As interim solution for the MVP we could use the Thanos Swift cluster. It is present in eqiad and codfw, and the S3 api gateway is enabled. It offers a cross dc replication that it is currently not encrypted, so we should be careful in using it (basically for PII models etc.. it is not great).

This sounds interesting, I don't think any of our initial models will have PII so that may not be a huge concern for the MVP. I do wonder what the migration process from Thanos to M.O.S.S. would be like though.

Another alternative I thought of for the MVP would be to use pvc storage, although we would outgrow that solution once we get Train Wing up since we would not be able to move models across DCs.

In our case, we could build a little UI managed by us that fetches data with some swift credentials (read only) and expose objects to the public clients (maybe we could think about "public" containers and private ones).

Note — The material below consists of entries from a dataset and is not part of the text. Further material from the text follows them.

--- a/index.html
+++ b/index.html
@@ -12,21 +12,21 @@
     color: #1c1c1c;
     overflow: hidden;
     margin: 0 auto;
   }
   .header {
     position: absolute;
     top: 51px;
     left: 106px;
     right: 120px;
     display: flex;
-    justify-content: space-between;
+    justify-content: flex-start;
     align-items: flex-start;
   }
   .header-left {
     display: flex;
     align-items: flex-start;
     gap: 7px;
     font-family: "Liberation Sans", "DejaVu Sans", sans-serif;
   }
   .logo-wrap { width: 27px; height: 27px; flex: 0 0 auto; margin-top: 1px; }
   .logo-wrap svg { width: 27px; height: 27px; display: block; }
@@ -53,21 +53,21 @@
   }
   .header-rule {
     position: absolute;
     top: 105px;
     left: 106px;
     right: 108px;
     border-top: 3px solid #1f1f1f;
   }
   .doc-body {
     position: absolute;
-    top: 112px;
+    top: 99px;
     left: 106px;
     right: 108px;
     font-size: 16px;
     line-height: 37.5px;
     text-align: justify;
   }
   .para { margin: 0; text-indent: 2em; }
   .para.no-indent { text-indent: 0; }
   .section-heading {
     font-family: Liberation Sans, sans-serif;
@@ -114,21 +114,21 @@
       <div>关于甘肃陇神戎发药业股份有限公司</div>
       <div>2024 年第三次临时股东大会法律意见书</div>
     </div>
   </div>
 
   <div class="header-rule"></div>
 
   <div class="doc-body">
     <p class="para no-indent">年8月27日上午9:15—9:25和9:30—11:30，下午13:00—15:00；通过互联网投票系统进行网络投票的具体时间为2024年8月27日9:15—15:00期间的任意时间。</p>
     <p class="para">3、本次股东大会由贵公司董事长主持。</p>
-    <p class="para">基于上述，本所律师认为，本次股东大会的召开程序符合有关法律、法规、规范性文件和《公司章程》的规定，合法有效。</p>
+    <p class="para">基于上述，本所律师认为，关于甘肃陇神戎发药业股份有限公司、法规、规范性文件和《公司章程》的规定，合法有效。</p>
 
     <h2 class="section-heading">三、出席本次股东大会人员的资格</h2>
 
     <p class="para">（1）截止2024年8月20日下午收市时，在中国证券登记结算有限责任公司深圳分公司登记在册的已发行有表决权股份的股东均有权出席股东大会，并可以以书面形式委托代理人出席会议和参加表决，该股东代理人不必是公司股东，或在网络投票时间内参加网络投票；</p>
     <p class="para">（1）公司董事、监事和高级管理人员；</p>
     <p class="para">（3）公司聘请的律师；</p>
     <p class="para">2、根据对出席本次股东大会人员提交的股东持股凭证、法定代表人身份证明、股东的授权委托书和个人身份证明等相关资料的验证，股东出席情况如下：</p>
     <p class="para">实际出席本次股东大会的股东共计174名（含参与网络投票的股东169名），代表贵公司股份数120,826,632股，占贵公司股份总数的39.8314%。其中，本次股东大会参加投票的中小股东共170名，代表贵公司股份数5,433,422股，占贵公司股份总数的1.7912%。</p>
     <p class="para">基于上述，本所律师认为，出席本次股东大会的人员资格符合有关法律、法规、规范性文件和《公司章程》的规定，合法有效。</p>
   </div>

I could see this being a 'model registry' that the community could explore & retrieve models from. Also I know that @kevinbazira is highly skilled in UI development so this might be an easy win for us.

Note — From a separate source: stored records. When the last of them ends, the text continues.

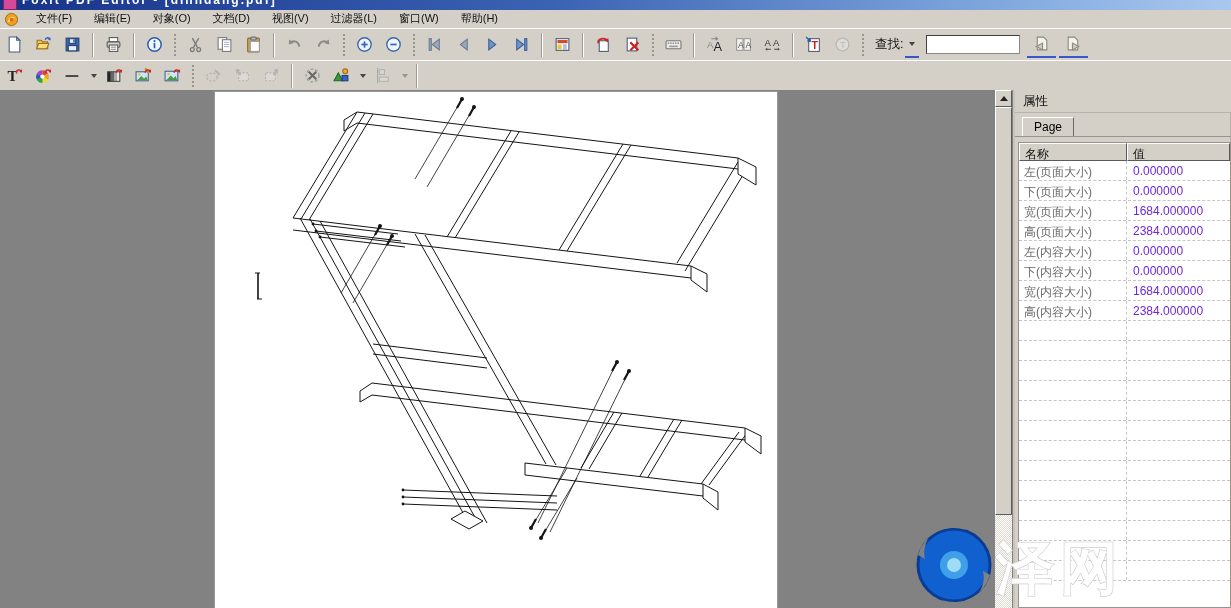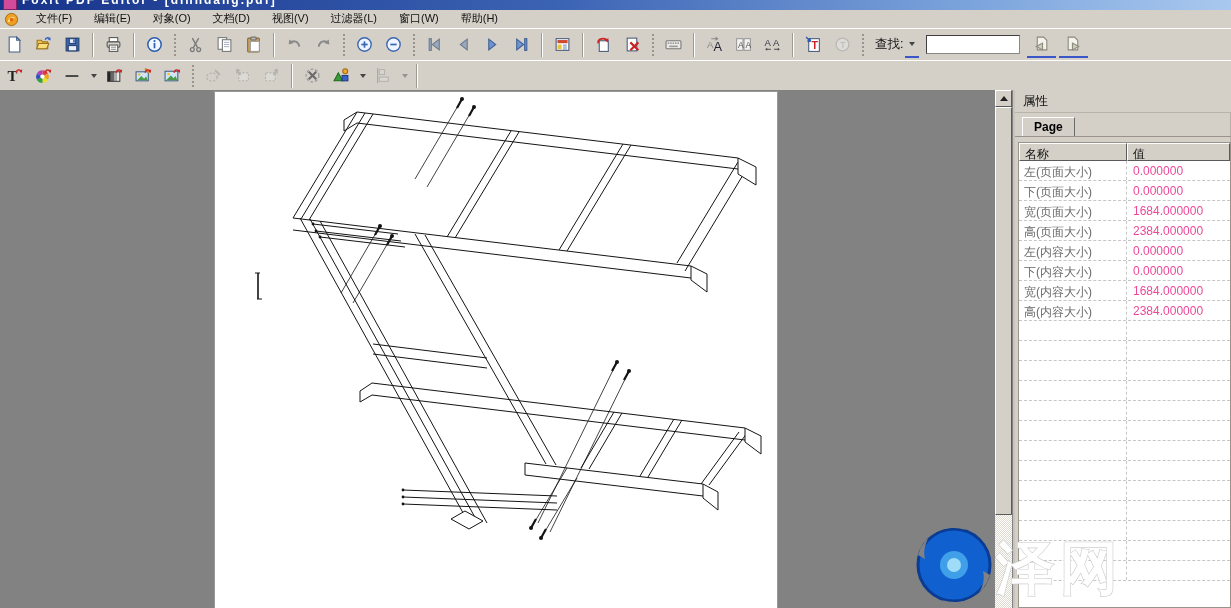--- a/index.html
+++ b/index.html
@@ -49,30 +49,30 @@
          border:1px solid;border-color:#fff #5a5a5a #5a5a5a #fff;display:flex;align-items:center;justify-content:center;}
   .tri-up{width:0;height:0;border-left:4px solid transparent;border-right:4px solid transparent;border-bottom:5px solid #222;}
   .sc-thumb{position:absolute;left:0;top:17px;width:15px;height:406px;background:#d4d0c8;
             border:1px solid;border-color:#fff #5a5a5a #5a5a5a #fff;}
   
   .props{position:absolute;left:1013px;top:0;width:218px;height:518px;background:#d4d0c8;
          border-left:2px solid #c8c4bc;box-shadow:-3px 0 0 #b4b0a8 inset;}
   .p-caption{height:19px;font-size:12.5px;color:#111;padding:3px 0 0 8px;border-bottom:1px solid #b8b4ac;background:#d4d0c8;}
   .p-tabs{height:24px;position:relative;border-bottom:1px solid #98948c;padding:4px 0 0 7px;box-sizing:border-box;}
   .p-tab{display:inline-block;height:19px;box-sizing:border-box;padding:2px 11px 0;font-size:12px;background:#d4d0c8;
-         border:1px solid #6a6a6a;border-bottom:none;border-top-color:#fff;border-left-color:#fff;font-weight:bold;}
+         border:1px solid #6a6a6a;border-bottom:none;border-top-color:#fff;border-left-color:#fff;}
   .p-grid{position:absolute;left:3px;right:2px;top:52px;bottom:0;background:#fff;border:1px solid #98948c;overflow:hidden;}
   .p-head{display:flex;height:18px;}
   .p-hcell{box-sizing:border-box;background:#d4d0c8;font-size:12px;color:#111;padding:2px 0 0 5px;
            border-top:1px solid #fff;border-left:1px solid #fff;border-right:1px solid #5a5a5a;border-bottom:1px solid #5a5a5a;}
   .p-hname{width:108px;}.p-hval{flex:1;}
   .prow{display:flex;height:19px;border-bottom:1px dashed #c6c6c6;font-size:12px;box-sizing:content-box;}
   .pname{width:108px;box-sizing:border-box;color:#6a6a6a;padding:3px 0 0 5px;border-right:1px dashed #c6c6c6;
          white-space:nowrap;overflow:hidden;}
-  .pval{flex:1;color:#ec4899;padding:3px 0 0 6px;white-space:nowrap;overflow:hidden;}
+  .pval{flex:1;color:#6d28d9;padding:3px 0 0 6px;white-space:nowrap;overflow:hidden;}
   
   .wm{position:absolute;left:910px;top:434px;width:210px;height:84px;z-index:40;pointer-events:none;}
 </style>
 </head>
 <body>
 
 <div class="shell">
 
   <div class="titlebar">
     <div class="appico"></div>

Also thanks @Theofpa for the the endpoint_url example!

@elukey - this is very insightful, thanks for finding more info re: Swift, I think the M.O.S.S. cluster is most likely a good long term approach.

As interim solution for the MVP we could use the Thanos Swift cluster. It is present in eqiad and codfw, and the S3 api gateway is enabled. It offers a cross dc replication that it is currently not encrypted, so we should be careful in using it (basically for PII models etc.. it is not great).

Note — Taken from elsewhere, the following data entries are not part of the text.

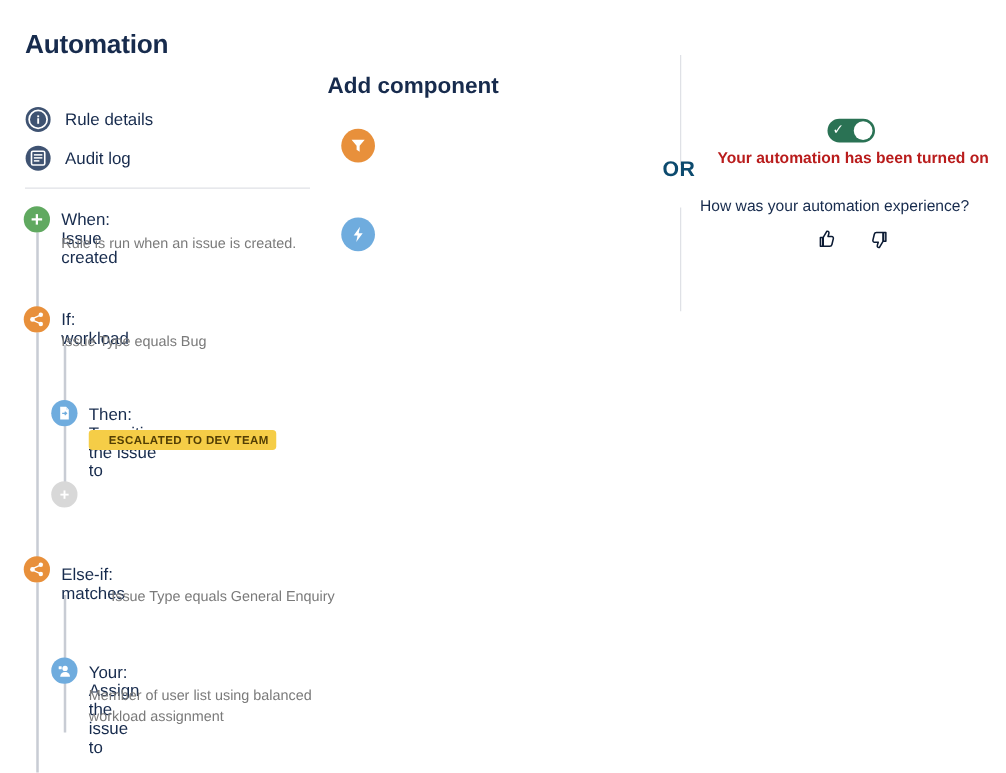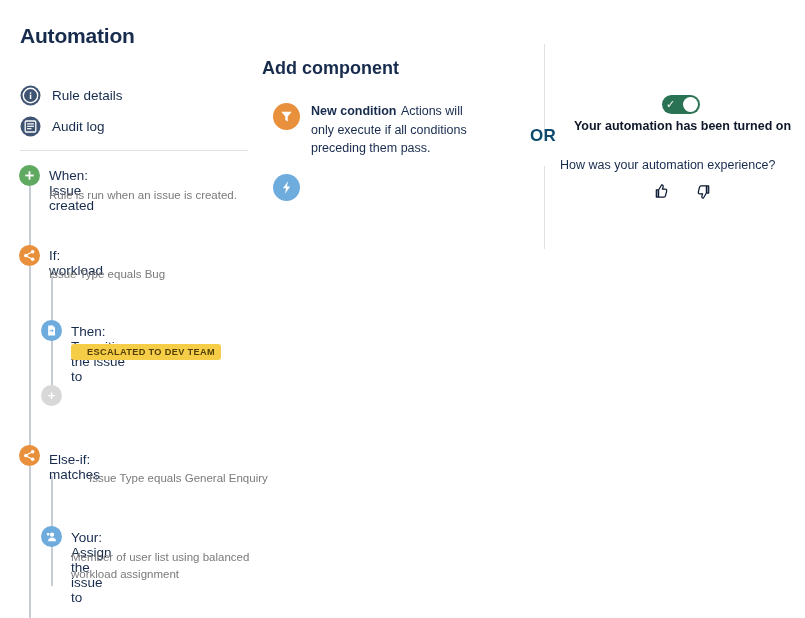--- a/index.html
+++ b/index.html
@@ -230,21 +230,21 @@
     background: #ffffff;
   }
   .turned-on {
     position: absolute;
     left: 0;
     top: 119px;
     width: 245px;
     text-align: center;
     font-size: 12.5px;
     font-weight: bold;
-    color: #0f172a;
+    color: #b91c1c;
   }
   .experience {
     position: absolute;
     left: 0;
     top: 158px;
     width: 245px;
     font-size: 12.5px;
     color: #172B4D;
   }
   .thumbs {
@@ -377,24 +377,20 @@
 
   <div class="mid-col">
     <div class="mid-title">Add component</div>
 
     <div class="comp" style="top:101px;">
       <span class="comp-icon" style="background:#E8903B;">
         <svg width="15" height="15" viewBox="0 0 16 16">
           <path d="M2.4 3.0 h11.2 l-4.3 5.0 v5.2 l-2.6 -1.6 v-3.6 z" fill="#ffffff"></path>
         </svg>
       </span>
-      <span class="comp-text">
-        <span class="comp-name">New condition</span>
-        <span class="comp-desc">Actions will only execute if all conditions preceding them pass.</span>
-      </span>
     </div>
 
     <div class="comp" style="top:172px;">
       <span class="comp-icon" style="background:#6FACDE;">
         <svg width="15" height="15" viewBox="0 0 16 16">
           <path d="M9.6 1.4 L4.2 8.9 h3.3 l-1.1 5.7 l5.5 -7.6 h-3.4 z" fill="#ffffff"></path>
         </svg>
       </span>
     </div>
   </div>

This sounds interesting, I don't think any of our initial models will have PII so that may not be a huge concern for the MVP. I do wonder what the migration process from Thanos to M.O.S.S. would be like though.

In theory it should be something like:

  • create all the models in the MOSS containers
  • change the docker images that we use to point to them (changing the S3 endpoint)
  • helm deploy to recycle them

This is probably super optimistic, more issues might arise, but I don't expect a ton of problems on this front (last famous words).

Another alternative I thought of for the MVP would be to use pvc storage, although we would outgrow that solution once we get Train Wing up since we would not be able to move models across DCs.

The persistent volumes in kubernetes scares me a little, but I am super ignorant about them. I suspect that it might boil down to have some storage space to share via virtual volumes, but the Swift approach feels a little cleaner. We can experiment with both and decide!

In our case, we could build a little UI managed by us that fetches data with some swift credentials (read only) and expose objects to the public clients (maybe we could think about "public" containers and private ones).

I could see this being a 'model registry' that the community could explore & retrieve models from. Also I know that @kevinbazira is highly skilled in UI development so this might be an easy win for us.

+1 Kevin let us know your thoughts!

@ACraze ok if I ask SRE to create an ML account on Thanos Swift then? If so I'll create a subtask and work on it next week (it shouldn't take a lot to get one).

ok if I ask SRE to create an ML account on Thanos Swift then?

@elukey - yeah I think we should give this a try and see how it goes.

The persistent volumes in kubernetes scares me a little, but I am super ignorant about them. I suspect that it might boil down to have some storage space to share via virtual volumes, but the Swift approach feels a little cleaner.

The more I think about the pvc approach the less appealing it becomes compared to Swift. I think we should just keep it in mind as an alternative in case Swift doesnt work for the MVP for some reason.

Swift account created in T280773 on Thanos Swift (also tested it with s3cmd). The account name is mlserve:prod and the password is stored in puppet private for the moment (so me and Tobias can retrieve it). This is a read/write account, that should be ok as starter :)

calbon claimed this task.
calbon moved this task from Parked to Completed on the Machine-Learning-Team (Active Tasks) board.